▶ _YOUR TASK_
Please work out how many lines below contain the word "none", and reply with only that number.

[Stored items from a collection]
§

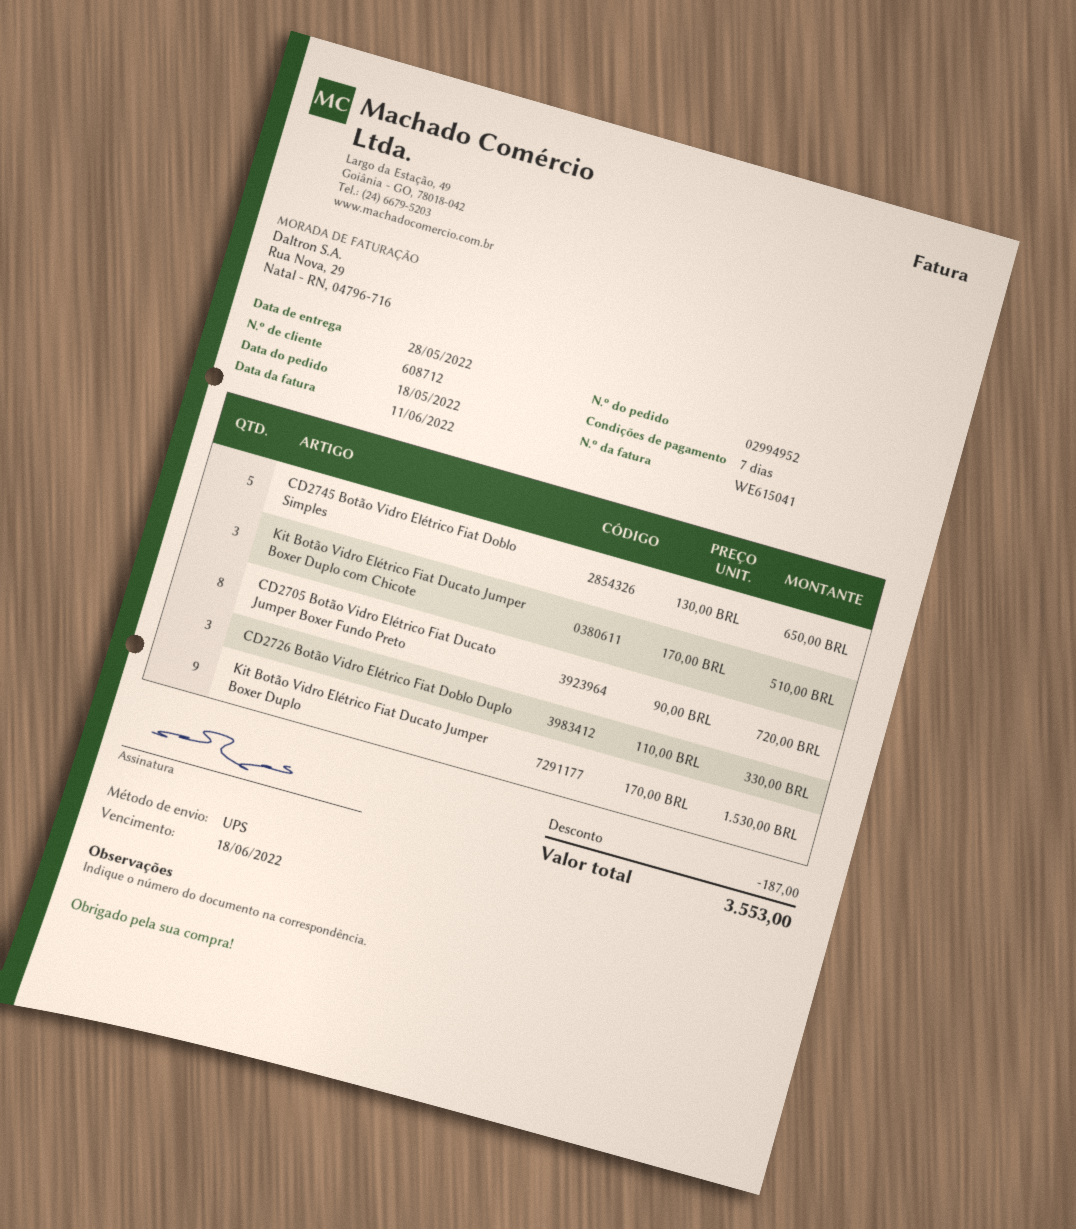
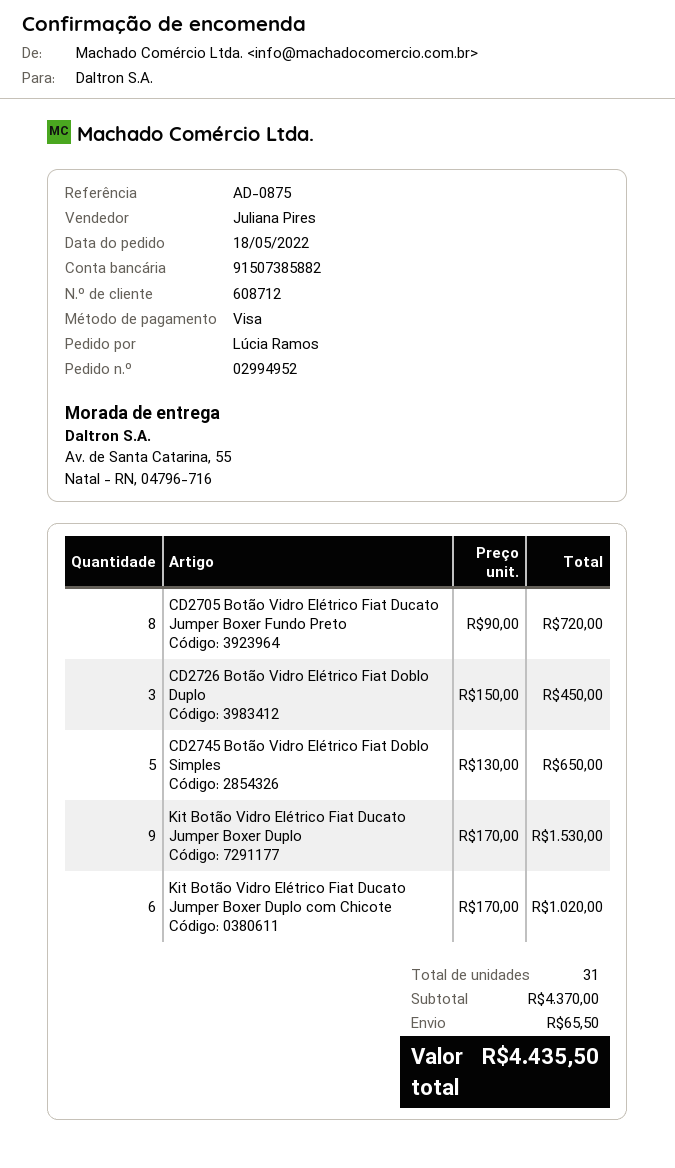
Kit Botão Vidro Elétrico Fiat Ducato Jumper Boxer Duplo com Chicote: 3 x 170.00 = 510.00 -> 6 x 170.00 = 1020.00
CD2726 Botão Vidro Elétrico Fiat Doblo Duplo: 3 x 110.00 = 330.00 -> 3 x 150.00 = 450.00
discount: 187.00 -> none
shipping: none -> 65.50
total: 3553.00 -> 4435.50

§

▶ _REPLY_
2